Edit difference data:

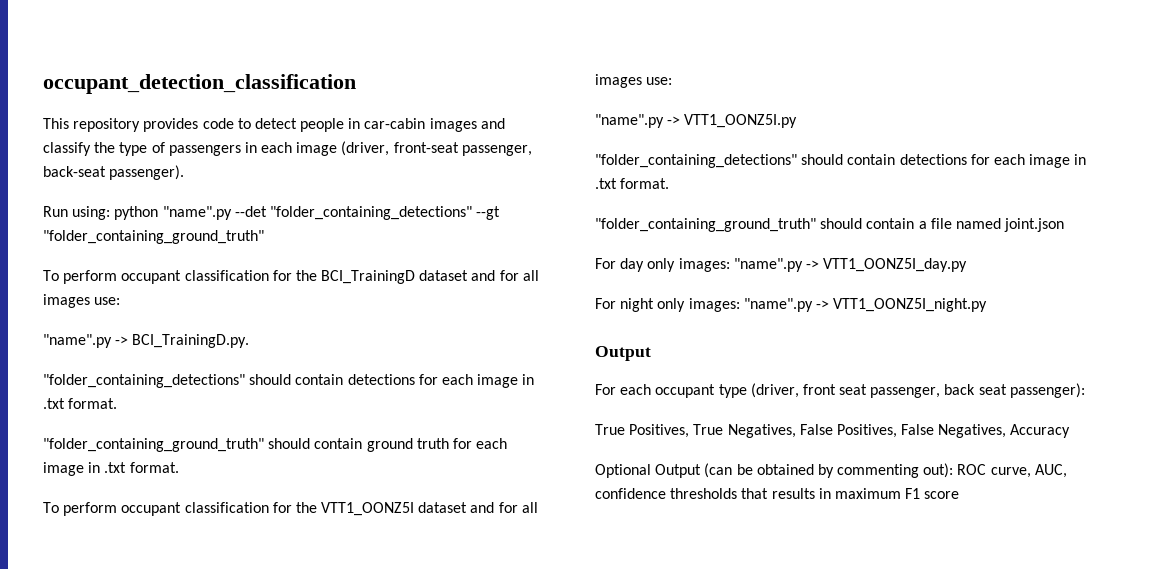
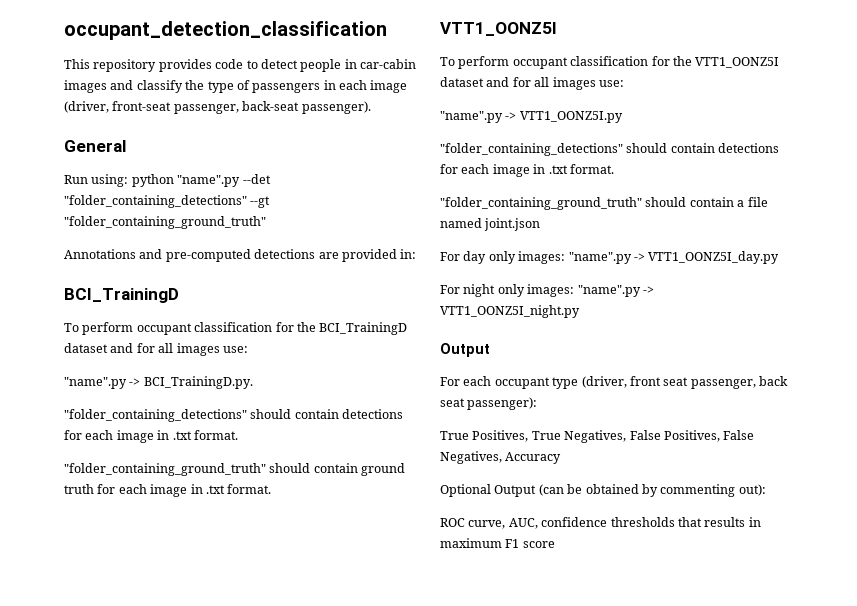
(185, 172) none -> [64,140,126,152] // General
(264, 237) none -> [64,249,417,262] [64,288,179,303] // Annotations and pre-computed detections are provided in: // BCI_TrainingD
(179, 467) none -> [440,22,557,36] // VTT1_OONZ5I
(954, 470) none -> (766, 490) //

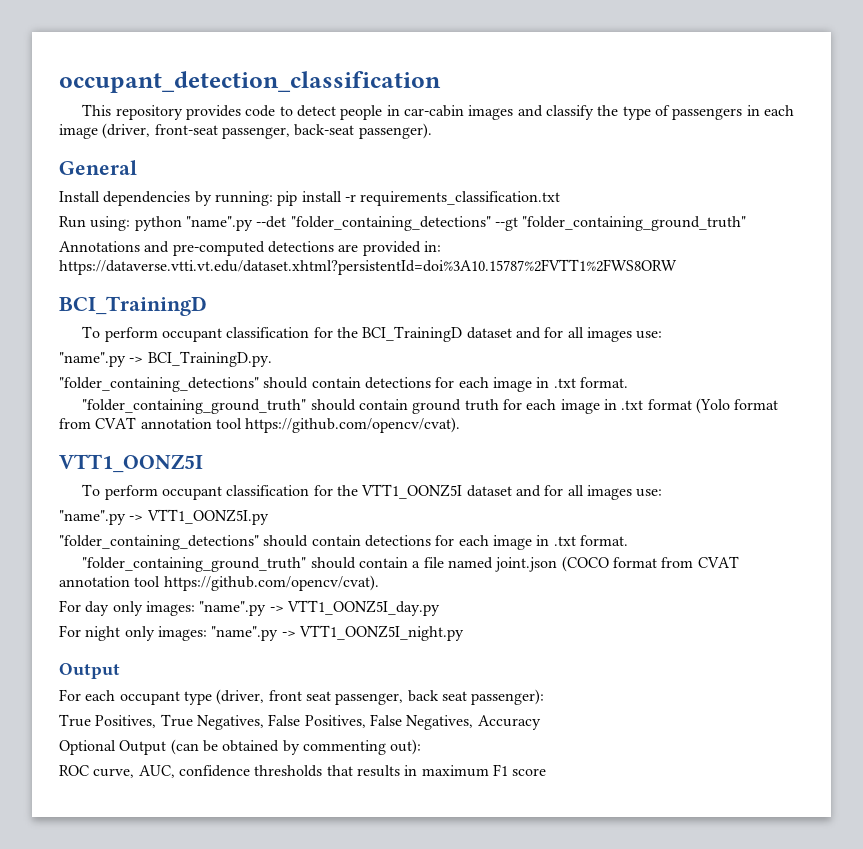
(126, 146) none -> [59,191,561,206] // Install dependencies by running: pip install -r requirements_classification.txt
(417, 254) none -> [59,259,677,275] https://dataverse.vtti.vt.edu/dataset.xhtml?persistentId=doi%3A10.15787%2FVTT1%2FWS8ORW
[227,484,272,494] format. -> [647,398,779,414] [59,417,461,433] format (Yolo format from CVAT annotation tool https://github.com/opencv/cvat).
(541, 224) none -> [561,556,739,572] [59,575,379,591] (COCO format from CVAT annotation tool https://github.com/opencv/cvat).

*YOUR TASK*. Go through the data, and copy each line in which the word "from" appears.

*ANSWER TO THE EXERCISE*.
[227,484,272,494] format. -> [647,398,779,414] [59,417,461,433] format (Yolo format from CVAT annotation tool https://github.com/opencv/cvat).
(541, 224) none -> [561,556,739,572] [59,575,379,591] (COCO format from CVAT annotation tool https://github.com/opencv/cvat).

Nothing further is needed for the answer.